The National Quantum Mission, which falls under the Ministry of Science and Technology, seeks to advance scientific and industry R & D and build a thriving, forward-thinking ecosystem for quantum technology.
In order to benefit from the National Quantum goal (NQM), the University Grants Commission (UGC) issued a notice asking Higher Educational Institutions (HEIs) to educate teachers, researchers, and students about the goal. The Ministry of Science and Technology’s National Quantum Mission seeks to advance scientific and industrial R & D, foster a thriving and forward-thinking ecosystem for quantum technology (QT), and scale up such efforts.
The NQM, which would cost Rs 6,003.65 overall from 2023–2024 to 2030–3031, was authorised by the Union Cabinet, presided over by Prime Minister Narendra Modi, a few weeks ago. With this programme, India is expected to become a global leader in the development of Quantum Technologies and Applications (QTA), enhance the national ecosystem, and accelerate the economic growth driven by quantum technology.
The new mission is to construct intermediate-level quantum computers with 50–1,000 physical qubits over an eight-year timeframe on a range of platforms, including superconducting and photonic technologies.
“Satellite-based secured quantum communications between ground stations over a range of 2000 kilometers within India, long-distance secure quantum communications with other countries, inter-city quantum key distribution over 2000 kilometers as well as multi-node quantum network with quantum memories are also some of the deliverables of the mission,” the UGC’s official notice read.

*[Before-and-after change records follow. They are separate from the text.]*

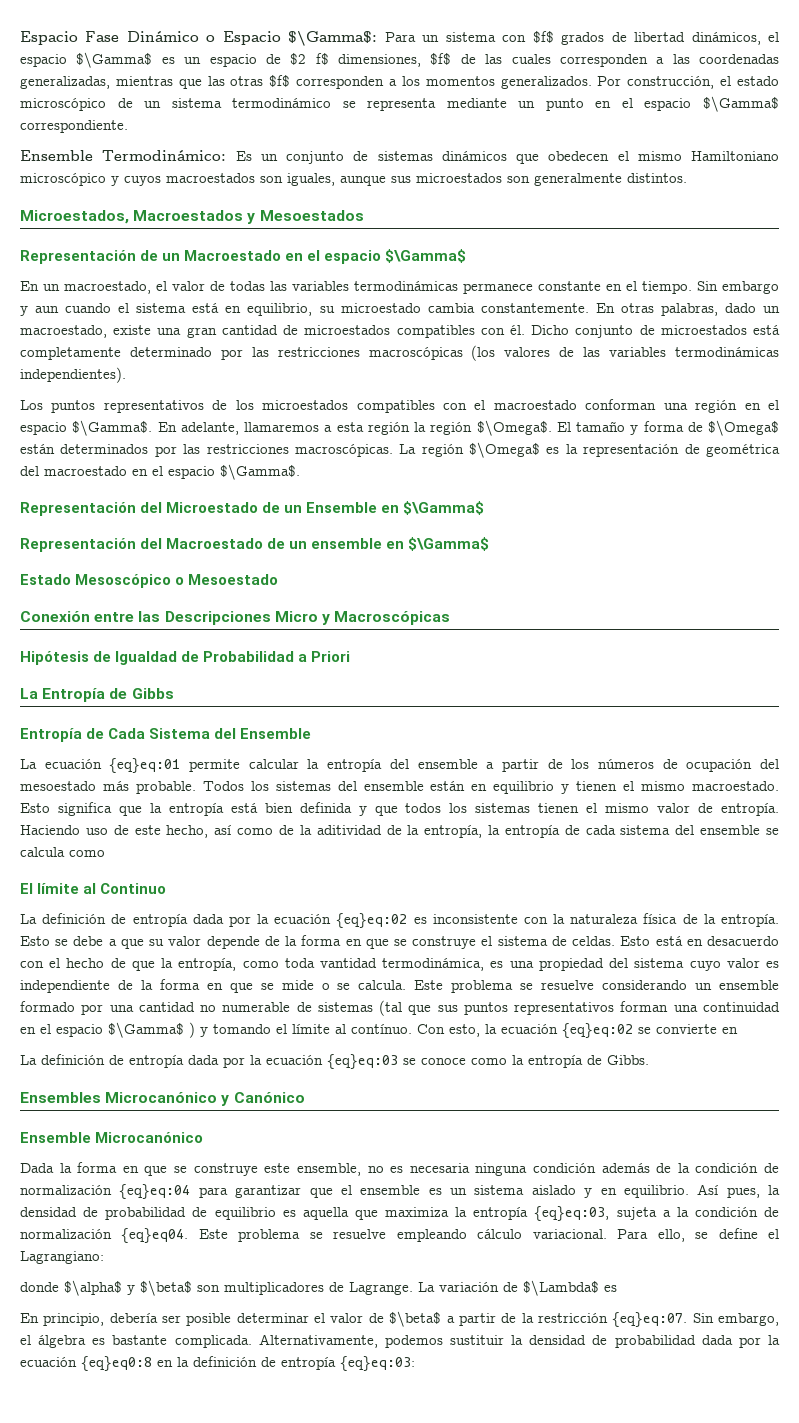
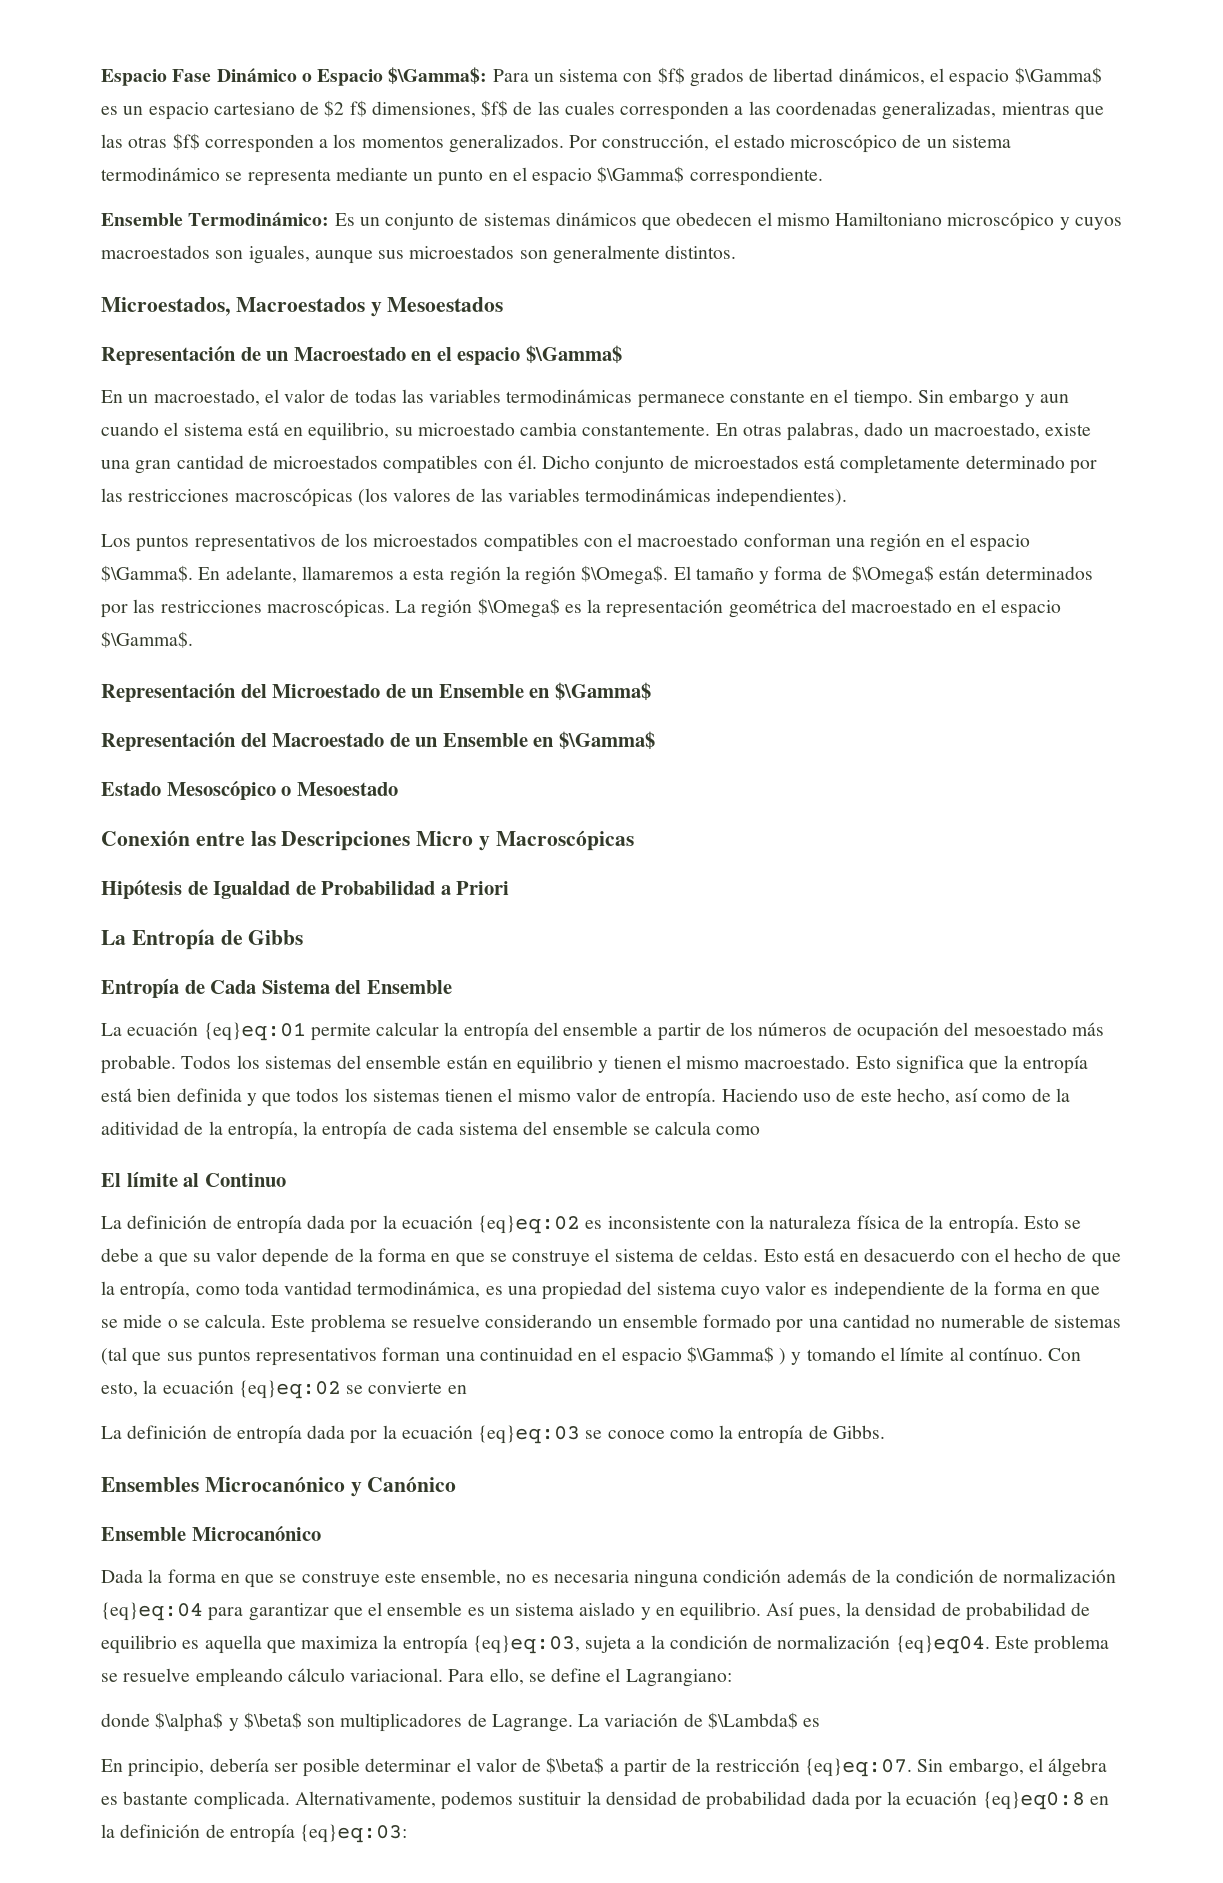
- Espacio Fase Dinámico o Espacio $\Gamma$: Para un sistema con $f$ grados de libertad dinámicos, el espacio $\Gamma$ es un espacio de $2 f$ dimensiones, $f$ de las cuales corresponden a las coordenadas generalizadas, mientras que las otras $f$ corresponden a los momentos generalizados.
+ Espacio Fase Dinámico o Espacio $\Gamma$: Para un sistema con $f$ grados de libertad dinámicos, el espacio $\Gamma$ es un espacio cartesiano de $2 f$ dimensiones, $f$ de las cuales corresponden a las coordenadas generalizadas, mientras que las otras $f$ corresponden a los momentos generalizados.
- La región $\Omega$ es la representación de geométrica del macroestado en el espacio $\Gamma$.
+ La región $\Omega$ es la representación geométrica del macroestado en el espacio $\Gamma$.
- Representación del Macroestado de un ensemble en $\Gamma$
+ Representación del Macroestado de un Ensemble en $\Gamma$

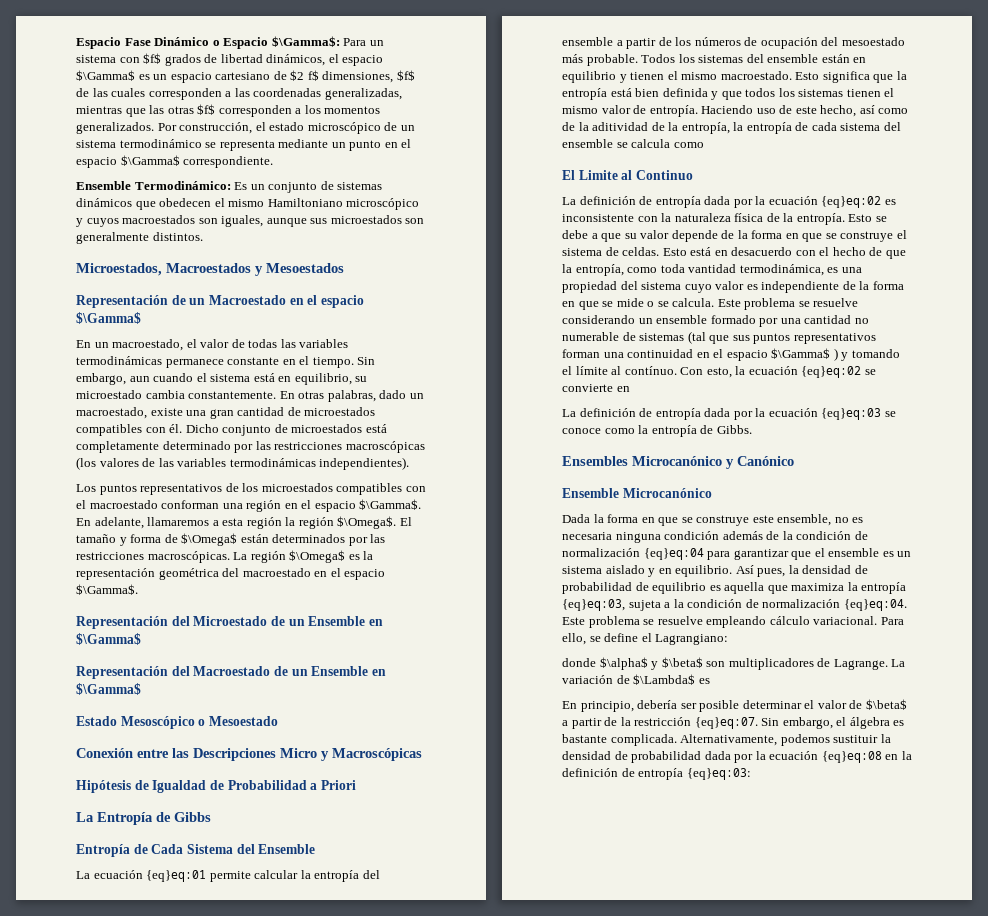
- Sin embargo y aun cuando el sistema está en equilibrio, su microestado cambia constantemente.
+ Sin embargo, aun cuando el sistema está en equilibrio, su microestado cambia constantemente.
- El límite al Continuo
+ El Limite al Continuo
- Así pues, la densidad de probabilidad de equilibrio es aquella que maximiza la entropía {eq}eq:03, sujeta a la condición de normalización {eq}eq04.
+ Así pues, la densidad de probabilidad de equilibrio es aquella que maximiza la entropía {eq}eq:03, sujeta a la condición de normalización {eq}eq:04.
- Alternativamente, podemos sustituir la densidad de probabilidad dada por la ecuación {eq}eq0:8 en la definición de entropía {eq}eq:03:
+ Alternativamente, podemos sustituir la densidad de probabilidad dada por la ecuación {eq}eq:08 en la definición de entropía {eq}eq:03:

The National Quantum Mission would help in the development of extremely sensitive atomic magnetometers and atomic clocks for exact timings, communications, and navigation, according to the circular from UGC Secretary Manish R Joshi. It will also help with the development of new superconductors, topological materials, and semiconductor architectures, all of which are necessary for making quantum devices.
The establishment of four Thematic Hubs (T-Hubs) on the topics of Quantum Communication, Quantum Computing, Quantum Sensing & Metrology, and Quantum Materials & Devices will take place in famous university and national R&D institutions. The centers’ main objectives will be to advance R&D in their designated fields and to produce new knowledge through basic and applied research.
The UGC Secretary went on to say that NQM might make the nation’s technology development environment more competitive on a global scale. He claimed that this mission would significantly affect the fields of communication, finance, health, and energy, as well as medicine development.
“National programmes like Make in India, Digital India, Start-up India, Self-reliant India, and Sustainable Development Goals (SDG) would all receive a big boost from the National Quantum Mission”, Joshi continued.